Similarly, if some malware tears up my holiday snaps, it's a major irritation - but one that I'm going to survive. And if my Twitter account gets hijacked, I'll be embarrassed but I will recover.

Also, it tends to be hidden because some unwise behaviour online is likely to put you at greater risk, which makes victims reluctant to talk. The report found that eight out of 10 people who have viewed adult content online have also suffered from online crime, compared with 67 per cent of those who said they did not view adult content online - or who might just be unwilling to admit their online habits to researchers.

Secondly, it's a hidden crime because no one will bother reporting it to the police for the simple reason that the police can't, don't and won't do anything about it.

They can't because the crooks will always be out of their jurisdiction. They don't because they have trouble working out what crime has actually been committed, and they won't because they've got plenty of other more important things to do instead. Like, maybe, arresting drug lords.

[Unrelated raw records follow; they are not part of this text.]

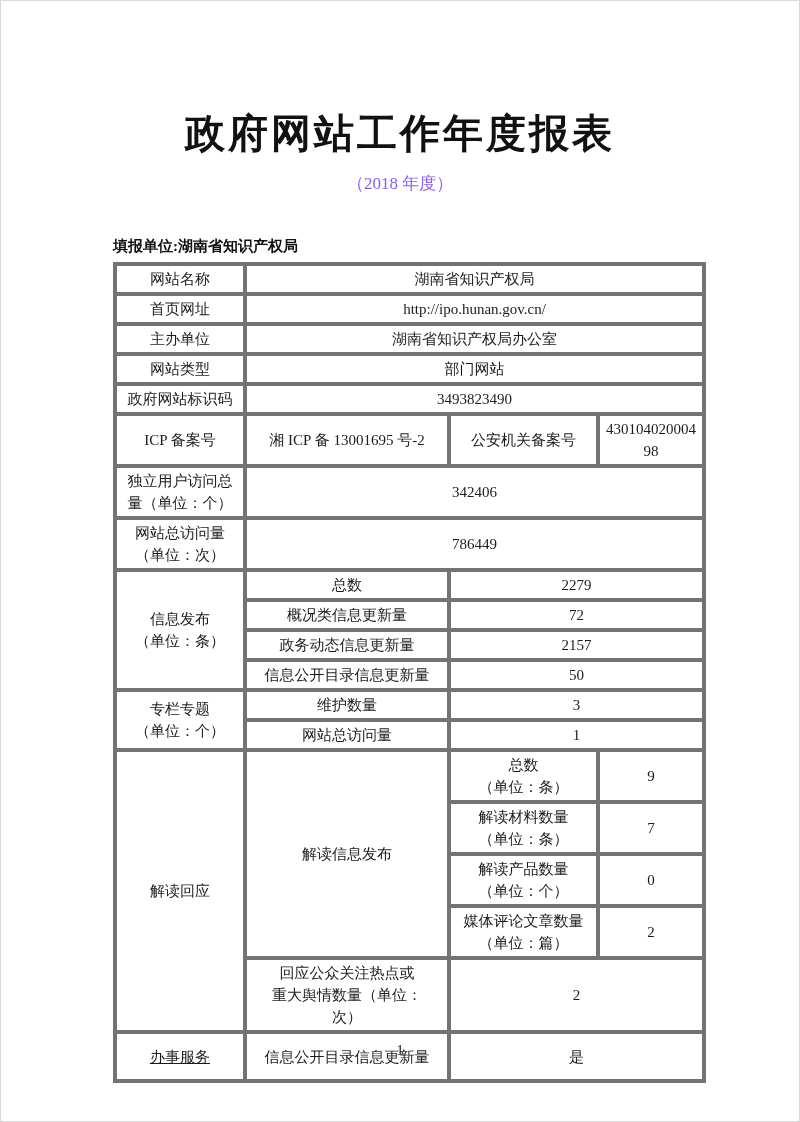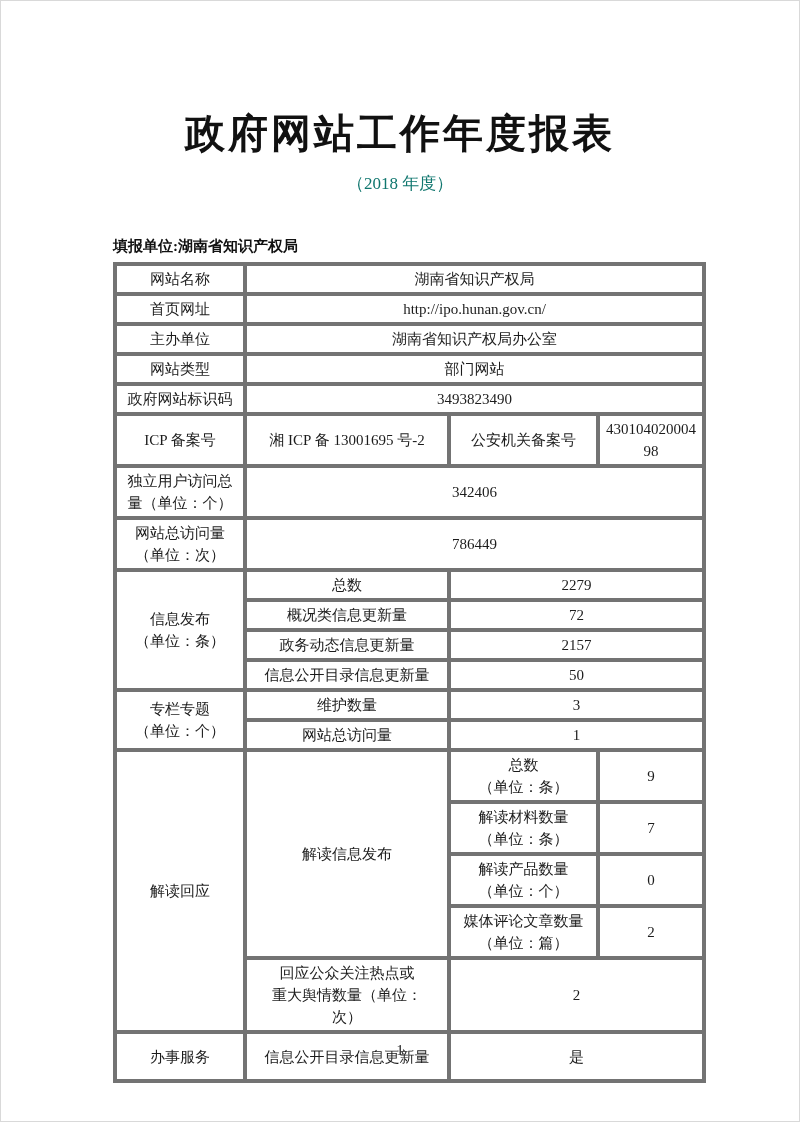--- a/index.html
+++ b/index.html
@@ -26,21 +26,21 @@
     letter-spacing: 3px;
     color: #111;
   }
   .doc-subtitle {
     position: absolute;
     top: 172px;
     left: 0;
     width: 100%;
     text-align: center;
     font-size: 17px;
-    color: #0f766e;
+    color: #8b5cf6;
   }
   .filler-unit {
     position: absolute;
     top: 237px;
     left: 113px;
     font-size: 15px;
     font-weight: bold;
     color: #111;
   }
   table.report {
@@ -62,21 +62,21 @@
     word-break: break-all;
     color: #1c1c1c;
   }
   tr.h28 { height: 28px; }
   tr.h44 { height: 44px; }
   tr.h45 { height: 45px; }
   tr.h55 { height: 43px; }
   tr.h65 { height: 65px; }
   tr.h49 { height: 49px; }
   td.valign-top { vertical-align: top; padding-top: 4px; }
-  td.valign-bottom { vertical-align: bottom; padding-bottom: 5px; }
+  td.valign-bottom { vertical-align: bottom; padding-bottom: 5px; text-decoration: underline; }
   .page-number {
     position: absolute;
     top: 1042px;
     left: 0;
     width: 100%;
     text-align: center;
     font-size: 15px;
     color: #222;
   }
 </style>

But none of this is to underestimate the pain that online crime can cause when it rises above the trivial level, especially the nastier advance-fee scams. And of course there are gangs that harvest credit card details and create botnet armies which create all sorts of havoc. But still, for the vast majority of consumers it is an irritation, because for most, their digital life is a subset of their real life.

Digital crime is actually a much bigger threat to businesses because they are so much more dependent on those digital records, and intangibles such as reputation, which can be wrecked by criminals online. And businesses are gradually getting a grip on online security, although potential new threats in the shape of smartphones and tablets are already emerging.

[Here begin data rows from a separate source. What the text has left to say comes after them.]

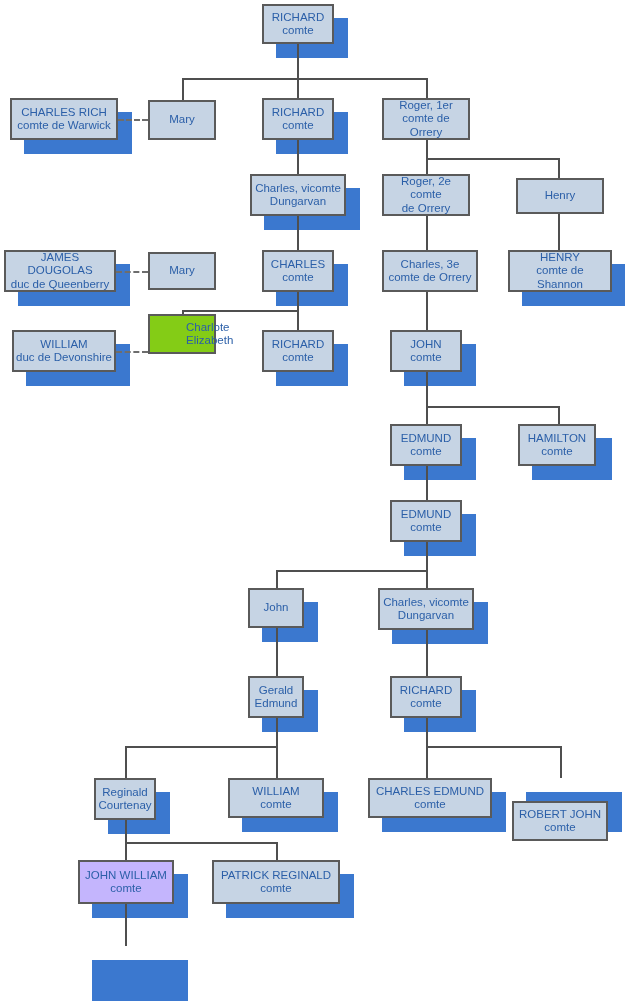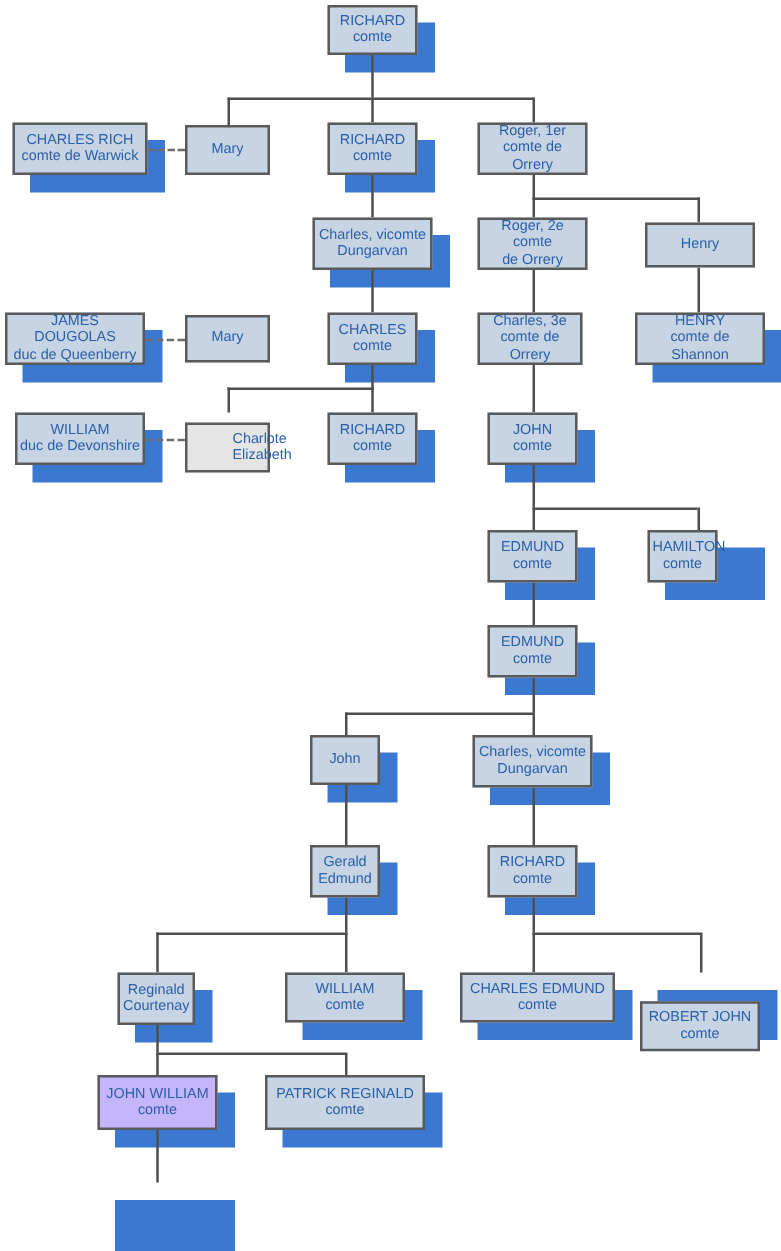--- a/index.html
+++ b/index.html
@@ -168,49 +168,49 @@
         <div class="lbl">JAMES DOUGOLAS
 duc de Queenberry</div>
       </div>
       <div class="node" style="left: 148px; top: 252px; width: 68px; height: 38px; background: rgb(198, 212, 228); border-color: rgb(90, 90, 90); color: rgb(43, 95, 168);">
         <div class="lbl">Mary</div>
       </div>
       <div class="node" style="left: 262px; top: 250px; width: 72px; height: 42px; background: rgb(198, 212, 228); border-color: rgb(90, 90, 90); color: rgb(43, 95, 168);">
         <div class="lbl">CHARLES
 comte</div>
       </div>
-      <div class="node" style="left: 382px; top: 250px; width: 84px; height: 42px; background: rgb(198, 212, 228); border-color: rgb(90, 90, 90); color: rgb(43, 95, 168);">
+      <div class="node" style="left: 382px; top: 250px; width: 96px; height: 42px; background: rgb(198, 212, 228); border-color: rgb(90, 90, 90); color: rgb(43, 95, 168);">
         <div class="lbl">Charles, 3e
 comte de Orrery</div>
       </div>
       <div class="node" style="left: 508px; top: 250px; width: 104px; height: 42px; background: rgb(198, 212, 228); border-color: rgb(90, 90, 90); color: rgb(43, 95, 168);">
         <div class="lbl">HENRY
 comte de Shannon</div>
       </div>
       <div class="node" style="left: 12px; top: 330px; width: 104px; height: 42px; background: rgb(198, 212, 228); border-color: rgb(90, 90, 90); color: rgb(43, 95, 168);">
         <div class="lbl">WILLIAM
 duc de Devonshire</div>
       </div>
-      <div class="node" style="left: 148px; top: 338px; width: 68px; height: 40px; background: #e5e5e5; border-color: rgb(90, 90, 90); color: rgb(43, 95, 168); padding-left: 36px;">
+      <div class="node" style="left: 148px; top: 314px; width: 68px; height: 40px; background: #84cc16; border-color: rgb(90, 90, 90); color: rgb(43, 95, 168); padding-left: 36px;">
         <div class="lbl">Charlote
 Elizabeth</div>
       </div>
       <div class="node" style="left: 262px; top: 330px; width: 72px; height: 42px; background: rgb(198, 212, 228); border-color: rgb(90, 90, 90); color: rgb(43, 95, 168);">
         <div class="lbl">RICHARD
 comte</div>
       </div>
       <div class="node" style="left: 390px; top: 330px; width: 72px; height: 42px; background: rgb(198, 212, 228); border-color: rgb(90, 90, 90); color: rgb(43, 95, 168);">
         <div class="lbl">JOHN
 comte</div>
       </div>
       <div class="node" style="left: 390px; top: 424px; width: 72px; height: 42px; background: rgb(198, 212, 228); border-color: rgb(90, 90, 90); color: rgb(43, 95, 168);">
         <div class="lbl">EDMUND
 comte</div>
       </div>
-      <div class="node" style="left: 518px; top: 424px; width: 56px; height: 42px; background: rgb(198, 212, 228); border-color: rgb(90, 90, 90); color: rgb(43, 95, 168);">
+      <div class="node" style="left: 518px; top: 424px; width: 78px; height: 42px; background: rgb(198, 212, 228); border-color: rgb(90, 90, 90); color: rgb(43, 95, 168);">
         <div class="lbl">HAMILTON
 comte</div>
       </div>
       <div class="node" style="left: 390px; top: 500px; width: 72px; height: 42px; background: rgb(198, 212, 228); border-color: rgb(90, 90, 90); color: rgb(43, 95, 168);">
         <div class="lbl">EDMUND
 comte</div>
       </div>
       <div class="node" style="left: 248px; top: 588px; width: 56px; height: 40px; background: rgb(198, 212, 228); border-color: rgb(90, 90, 90); color: rgb(43, 95, 168);">
         <div class="lbl">John</div>
       </div>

To me, the real problem of digital crime is one that you can't easily measure in pounds and dollars - yet. The real problem is that this kind of crime slows down the digital economy, introducing friction by raising the levels of doubt, as consumers become reluctant to use online services. It gnaws away at the essential ingredient in any relationship: trust.

If consumers and businesses aren't sure who they are doing business with online, they will be far less willing to use electronic channels. That's actually more damaging and costly in the long term and it's much harder to fix.

By Steve Ranger

Steve Ranger is the UK editor-in-chief of ZDNet and TechRepublic. An award-winning journalist, Steve writes about the intersection of technology, business and culture, and regularly appears on TV and radio discussing tech issues. Previously he was th...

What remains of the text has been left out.